= Beginning of Section =

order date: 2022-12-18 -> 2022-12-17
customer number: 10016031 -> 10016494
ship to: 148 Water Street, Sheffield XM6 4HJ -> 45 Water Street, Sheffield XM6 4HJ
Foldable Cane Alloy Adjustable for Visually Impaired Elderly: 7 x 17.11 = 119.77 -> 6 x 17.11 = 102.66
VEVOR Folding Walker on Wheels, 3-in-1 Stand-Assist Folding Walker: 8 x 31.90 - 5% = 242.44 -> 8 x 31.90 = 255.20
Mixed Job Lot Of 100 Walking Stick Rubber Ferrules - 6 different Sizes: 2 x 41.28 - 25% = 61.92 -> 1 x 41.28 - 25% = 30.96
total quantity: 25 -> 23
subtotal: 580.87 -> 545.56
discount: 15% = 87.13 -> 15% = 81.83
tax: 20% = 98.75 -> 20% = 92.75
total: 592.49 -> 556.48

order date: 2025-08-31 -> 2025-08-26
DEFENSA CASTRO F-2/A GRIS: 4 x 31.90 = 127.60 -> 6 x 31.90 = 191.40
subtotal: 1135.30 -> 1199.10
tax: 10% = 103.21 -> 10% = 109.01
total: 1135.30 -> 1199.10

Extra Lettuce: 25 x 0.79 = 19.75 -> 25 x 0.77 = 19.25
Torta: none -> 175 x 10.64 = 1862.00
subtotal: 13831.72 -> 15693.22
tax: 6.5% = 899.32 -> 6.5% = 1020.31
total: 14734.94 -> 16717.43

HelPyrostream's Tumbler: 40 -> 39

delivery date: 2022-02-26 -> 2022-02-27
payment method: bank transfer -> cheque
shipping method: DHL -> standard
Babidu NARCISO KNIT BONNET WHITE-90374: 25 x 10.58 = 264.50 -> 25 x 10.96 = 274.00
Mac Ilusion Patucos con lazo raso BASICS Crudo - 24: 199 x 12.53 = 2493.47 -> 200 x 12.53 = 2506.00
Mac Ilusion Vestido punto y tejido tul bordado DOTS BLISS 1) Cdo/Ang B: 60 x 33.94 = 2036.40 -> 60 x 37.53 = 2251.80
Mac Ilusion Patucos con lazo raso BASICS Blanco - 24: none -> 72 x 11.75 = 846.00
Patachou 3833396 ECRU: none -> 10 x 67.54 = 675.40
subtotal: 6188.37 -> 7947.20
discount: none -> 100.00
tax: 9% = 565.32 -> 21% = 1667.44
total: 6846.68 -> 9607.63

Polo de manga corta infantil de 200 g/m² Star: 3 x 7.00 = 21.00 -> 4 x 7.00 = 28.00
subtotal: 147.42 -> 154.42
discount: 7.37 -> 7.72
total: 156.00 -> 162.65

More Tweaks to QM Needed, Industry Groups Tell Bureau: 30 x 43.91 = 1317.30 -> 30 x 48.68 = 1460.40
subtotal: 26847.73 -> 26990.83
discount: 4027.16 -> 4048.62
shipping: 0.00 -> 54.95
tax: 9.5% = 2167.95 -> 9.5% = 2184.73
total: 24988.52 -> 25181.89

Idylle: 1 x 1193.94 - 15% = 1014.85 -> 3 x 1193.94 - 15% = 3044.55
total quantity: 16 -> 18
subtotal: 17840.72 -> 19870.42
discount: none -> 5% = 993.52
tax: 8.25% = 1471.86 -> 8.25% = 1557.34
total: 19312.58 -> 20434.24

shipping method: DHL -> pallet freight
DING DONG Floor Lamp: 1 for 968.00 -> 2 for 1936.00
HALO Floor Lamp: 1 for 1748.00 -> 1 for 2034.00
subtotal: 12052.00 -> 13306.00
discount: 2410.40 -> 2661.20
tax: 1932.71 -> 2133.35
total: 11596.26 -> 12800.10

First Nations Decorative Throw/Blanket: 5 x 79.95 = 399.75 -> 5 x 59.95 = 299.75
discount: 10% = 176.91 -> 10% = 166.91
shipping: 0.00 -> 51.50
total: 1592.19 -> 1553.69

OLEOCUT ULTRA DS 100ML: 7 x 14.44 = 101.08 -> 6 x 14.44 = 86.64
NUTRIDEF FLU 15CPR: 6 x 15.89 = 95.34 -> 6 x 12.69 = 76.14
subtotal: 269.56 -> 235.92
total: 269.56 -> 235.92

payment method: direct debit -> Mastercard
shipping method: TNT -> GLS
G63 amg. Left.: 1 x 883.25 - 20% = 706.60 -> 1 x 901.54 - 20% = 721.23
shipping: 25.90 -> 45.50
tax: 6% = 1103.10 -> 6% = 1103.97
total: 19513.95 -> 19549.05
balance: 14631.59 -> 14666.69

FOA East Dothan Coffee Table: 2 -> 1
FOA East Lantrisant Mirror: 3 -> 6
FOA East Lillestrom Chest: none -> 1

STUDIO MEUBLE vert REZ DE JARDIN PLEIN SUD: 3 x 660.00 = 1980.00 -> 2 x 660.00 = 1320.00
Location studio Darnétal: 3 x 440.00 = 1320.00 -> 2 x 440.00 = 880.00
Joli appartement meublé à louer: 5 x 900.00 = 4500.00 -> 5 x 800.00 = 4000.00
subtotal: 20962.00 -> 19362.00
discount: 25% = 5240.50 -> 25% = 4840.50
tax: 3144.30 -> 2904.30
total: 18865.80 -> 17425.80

= End of Section =

- Task -
All of the entries above must be transcribed exactly.

- Answer section -
order date: 2022-12-18 -> 2022-12-17
customer number: 10016031 -> 10016494
ship to: 148 Water Street, Sheffield XM6 4HJ -> 45 Water Street, Sheffield XM6 4HJ
Foldable Cane Alloy Adjustable for Visually Impaired Elderly: 7 x 17.11 = 119.77 -> 6 x 17.11 = 102.66
VEVOR Folding Walker on Wheels, 3-in-1 Stand-Assist Folding Walker: 8 x 31.90 - 5% = 242.44 -> 8 x 31.90 = 255.20
Mixed Job Lot Of 100 Walking Stick Rubber Ferrules - 6 different Sizes: 2 x 41.28 - 25% = 61.92 -> 1 x 41.28 - 25% = 30.96
total quantity: 25 -> 23
subtotal: 580.87 -> 545.56
discount: 15% = 87.13 -> 15% = 81.83
tax: 20% = 98.75 -> 20% = 92.75
total: 592.49 -> 556.48

order date: 2025-08-31 -> 2025-08-26
DEFENSA CASTRO F-2/A GRIS: 4 x 31.90 = 127.60 -> 6 x 31.90 = 191.40
subtotal: 1135.30 -> 1199.10
tax: 10% = 103.21 -> 10% = 109.01
total: 1135.30 -> 1199.10

Extra Lettuce: 25 x 0.79 = 19.75 -> 25 x 0.77 = 19.25
Torta: none -> 175 x 10.64 = 1862.00
subtotal: 13831.72 -> 15693.22
tax: 6.5% = 899.32 -> 6.5% = 1020.31
total: 14734.94 -> 16717.43

HelPyrostream's Tumbler: 40 -> 39

delivery date: 2022-02-26 -> 2022-02-27
payment method: bank transfer -> cheque
shipping method: DHL -> standard
Babidu NARCISO KNIT BONNET WHITE-90374: 25 x 10.58 = 264.50 -> 25 x 10.96 = 274.00
Mac Ilusion Patucos con lazo raso BASICS Crudo - 24: 199 x 12.53 = 2493.47 -> 200 x 12.53 = 2506.00
Mac Ilusion Vestido punto y tejido tul bordado DOTS BLISS 1) Cdo/Ang B: 60 x 33.94 = 2036.40 -> 60 x 37.53 = 2251.80
Mac Ilusion Patucos con lazo raso BASICS Blanco - 24: none -> 72 x 11.75 = 846.00
Patachou 3833396 ECRU: none -> 10 x 67.54 = 675.40
subtotal: 6188.37 -> 7947.20
discount: none -> 100.00
tax: 9% = 565.32 -> 21% = 1667.44
total: 6846.68 -> 9607.63

Polo de manga corta infantil de 200 g/m² Star: 3 x 7.00 = 21.00 -> 4 x 7.00 = 28.00
subtotal: 147.42 -> 154.42
discount: 7.37 -> 7.72
total: 156.00 -> 162.65

More Tweaks to QM Needed, Industry Groups Tell Bureau: 30 x 43.91 = 1317.30 -> 30 x 48.68 = 1460.40
subtotal: 26847.73 -> 26990.83
discount: 4027.16 -> 4048.62
shipping: 0.00 -> 54.95
tax: 9.5% = 2167.95 -> 9.5% = 2184.73
total: 24988.52 -> 25181.89

Idylle: 1 x 1193.94 - 15% = 1014.85 -> 3 x 1193.94 - 15% = 3044.55
total quantity: 16 -> 18
subtotal: 17840.72 -> 19870.42
discount: none -> 5% = 993.52
tax: 8.25% = 1471.86 -> 8.25% = 1557.34
total: 19312.58 -> 20434.24

shipping method: DHL -> pallet freight
DING DONG Floor Lamp: 1 for 968.00 -> 2 for 1936.00
HALO Floor Lamp: 1 for 1748.00 -> 1 for 2034.00
subtotal: 12052.00 -> 13306.00
discount: 2410.40 -> 2661.20
tax: 1932.71 -> 2133.35
total: 11596.26 -> 12800.10

First Nations Decorative Throw/Blanket: 5 x 79.95 = 399.75 -> 5 x 59.95 = 299.75
discount: 10% = 176.91 -> 10% = 166.91
shipping: 0.00 -> 51.50
total: 1592.19 -> 1553.69

OLEOCUT ULTRA DS 100ML: 7 x 14.44 = 101.08 -> 6 x 14.44 = 86.64
NUTRIDEF FLU 15CPR: 6 x 15.89 = 95.34 -> 6 x 12.69 = 76.14
subtotal: 269.56 -> 235.92
total: 269.56 -> 235.92

payment method: direct debit -> Mastercard
shipping method: TNT -> GLS
G63 amg. Left.: 1 x 883.25 - 20% = 706.60 -> 1 x 901.54 - 20% = 721.23
shipping: 25.90 -> 45.50
tax: 6% = 1103.10 -> 6% = 1103.97
total: 19513.95 -> 19549.05
balance: 14631.59 -> 14666.69

FOA East Dothan Coffee Table: 2 -> 1
FOA East Lantrisant Mirror: 3 -> 6
FOA East Lillestrom Chest: none -> 1

STUDIO MEUBLE vert REZ DE JARDIN PLEIN SUD: 3 x 660.00 = 1980.00 -> 2 x 660.00 = 1320.00
Location studio Darnétal: 3 x 440.00 = 1320.00 -> 2 x 440.00 = 880.00
Joli appartement meublé à louer: 5 x 900.00 = 4500.00 -> 5 x 800.00 = 4000.00
subtotal: 20962.00 -> 19362.00
discount: 25% = 5240.50 -> 25% = 4840.50
tax: 3144.30 -> 2904.30
total: 18865.80 -> 17425.80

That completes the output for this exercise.